In Python 3.x ,
range(0,3)
returns a class of immutable iterable objects that lets you iterate over them, it does not produce lists, and they do not store all the elements in the range in memory, instead they produce the elements on the fly (as you are iterating over them) , whereas list(range(0,3))
produces a list (by iterating over all the elements and appending to the list internally) .
Example -
>>> range(0,3)
range(0, 3)
>>> list(range(0,3))
[0, 1, 2]
Ideally, if you only want to iterate over that range of values , range(0,3)
would be faster than (list(range(0,3))
because the latter has the overhead of producing a list before you start iterating over it.

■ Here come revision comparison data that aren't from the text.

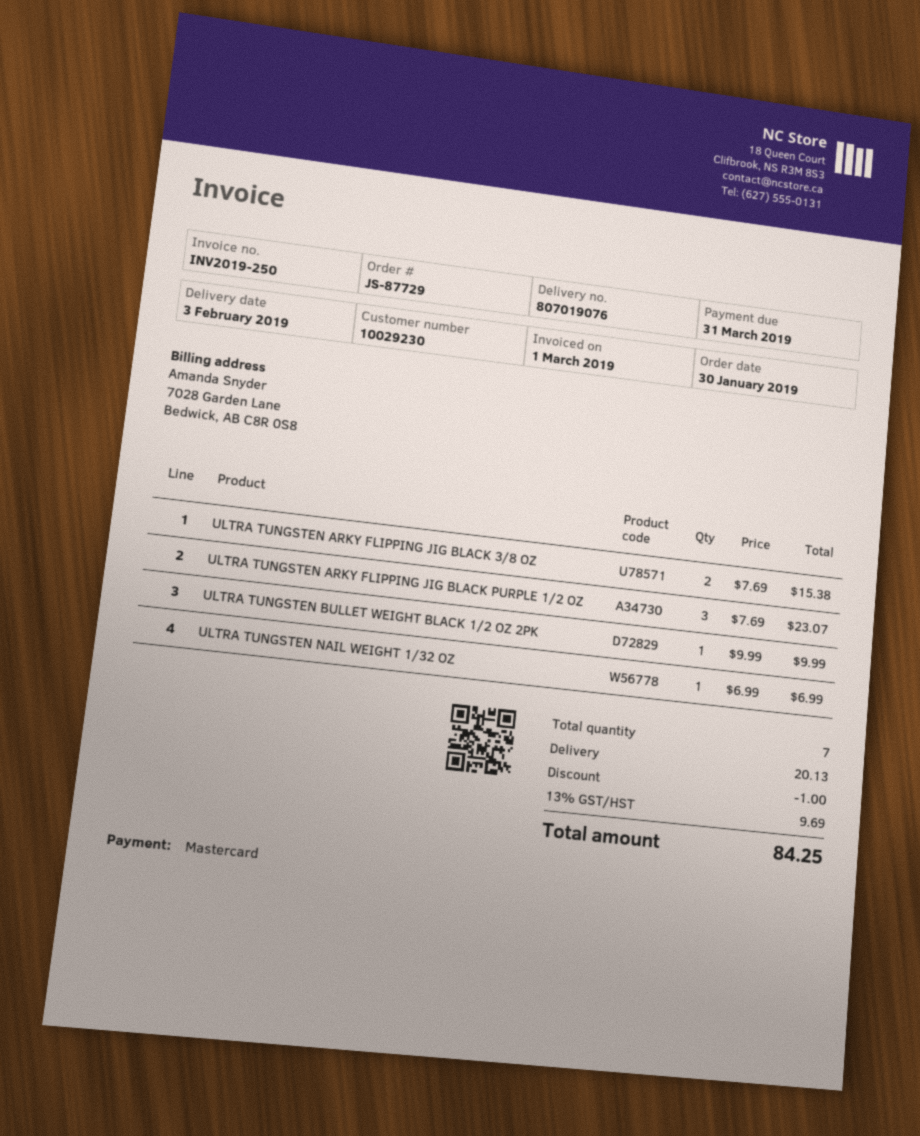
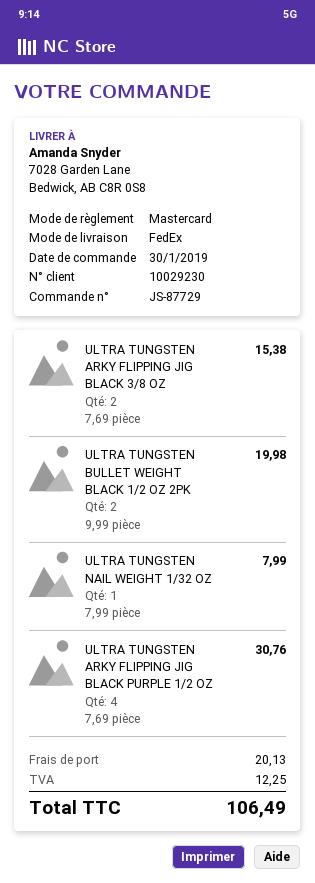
ULTRA TUNGSTEN ARKY FLIPPING JIG BLACK PURPLE 1/2 OZ: 3 x 7.69 = 23.07 -> 4 x 7.69 = 30.76
ULTRA TUNGSTEN BULLET WEIGHT BLACK 1/2 OZ 2PK: 1 x 9.99 = 9.99 -> 2 x 9.99 = 19.98
ULTRA TUNGSTEN NAIL WEIGHT 1/32 OZ: 1 x 6.99 = 6.99 -> 1 x 7.99 = 7.99
discount: 1.00 -> none
tax: 9.69 -> 12.25
total: 84.25 -> 106.49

In Python 2.x , range(0,3)
produces an list, instead we also had an xrange()
function that has similar behavior of range()
function from Python 3.x (xrange was renamed to range in Python 3.x)
For Python 3.5, From the documentation -
Range objects implement the collections.abc.Sequence ABC, and provide features such as containment tests, element index lookup, slicing and support for negative indices
So you can do things like -
>>> range(0,10)[5]
5
>>> range(0,10)[3:7]
range(3, 7)
>>> 5 in range(6,10)
False
>>> 7 in range(1,8)
True
And all of these are constant time operations , as can be seen from this test -
In [11]: %timeit a = xrange(0,1000000)[1000]
1000000 loops, best of 3: 342 ns per loop
In [12]: %timeit a = xrange(0,1000000)[10000]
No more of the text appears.